___ Task data

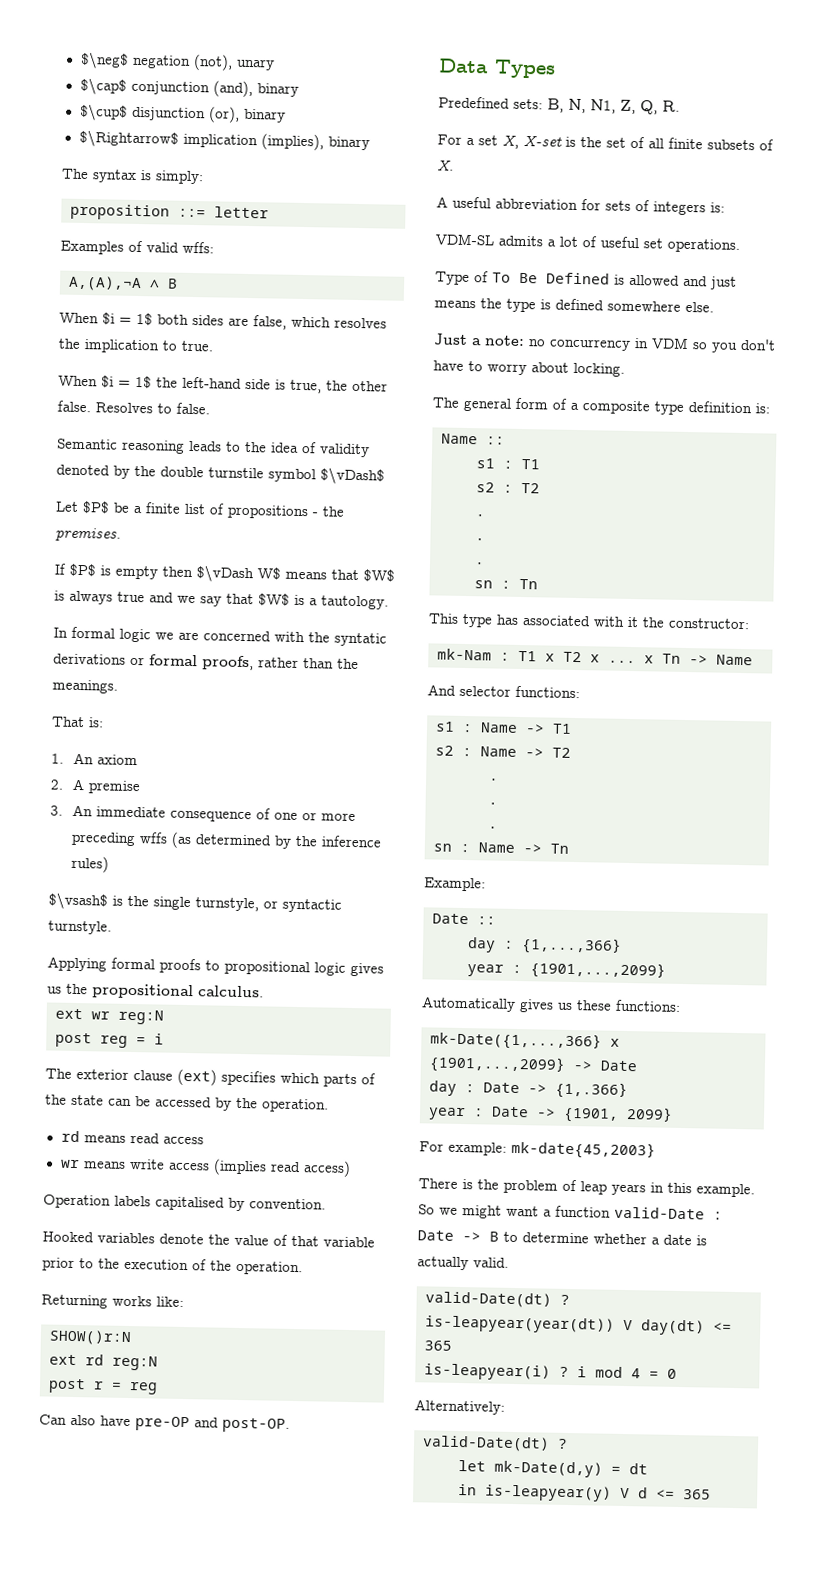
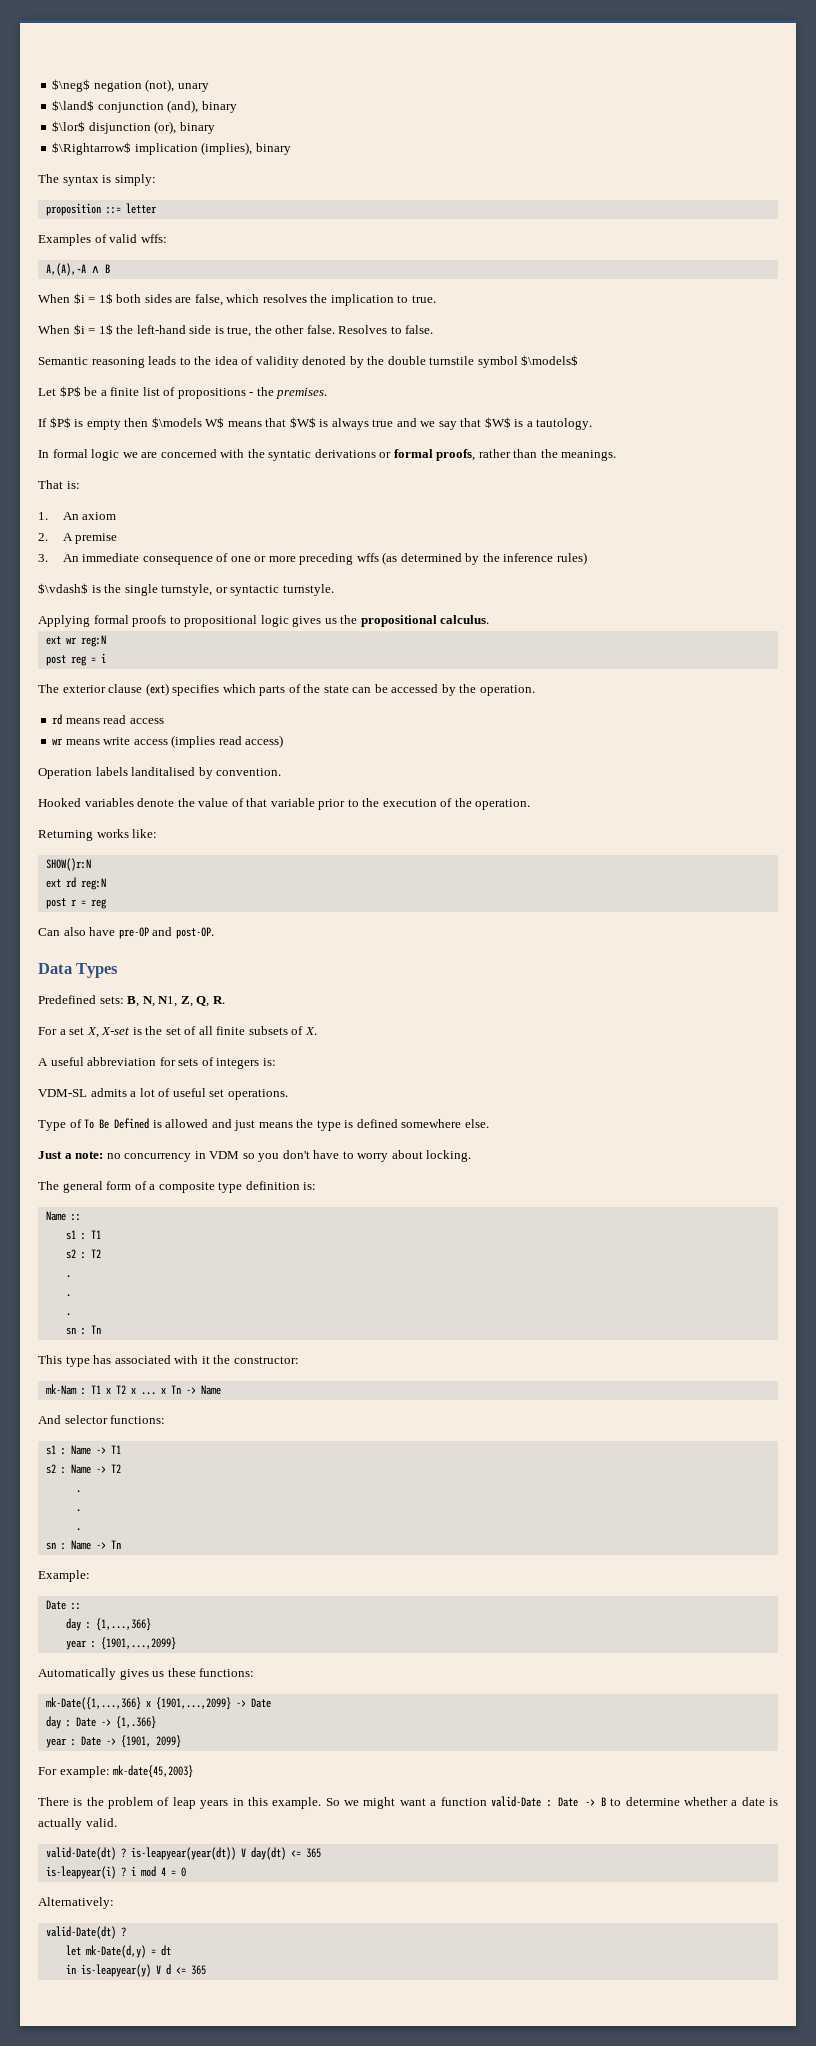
- $\cap$ conjunction (and), binary
+ $\land$ conjunction (and), binary
- $\cup$ disjunction (or), binary
+ $\lor$ disjunction (or), binary
- Semantic reasoning leads to the idea of validity denoted by the double turnstile symbol $\vDash$
+ Semantic reasoning leads to the idea of validity denoted by the double turnstile symbol $\models$
- If $P$ is empty then $\vDash W$ means that $W$ is always true and we say that $W$ is a tautology.
+ If $P$ is empty then $\models W$ means that $W$ is always true and we say that $W$ is a tautology.
- $\vsash$ is the single turnstyle, or syntactic turnstyle.
+ $\vdash$ is the single turnstyle, or syntactic turnstyle.
- Operation labels capitalised by convention.
+ Operation labels landitalised by convention.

______

Please write out exactly, and only, the lines from the beginning of the entries through the line containing "turnstile symbol $\models$", including both and skipping all pictures.

- $\cap$ conjunction (and), binary
+ $\land$ conjunction (and), binary
- $\cup$ disjunction (or), binary
+ $\lor$ disjunction (or), binary
- Semantic reasoning leads to the idea of validity denoted by the double turnstile symbol $\vDash$
+ Semantic reasoning leads to the idea of validity denoted by the double turnstile symbol $\models$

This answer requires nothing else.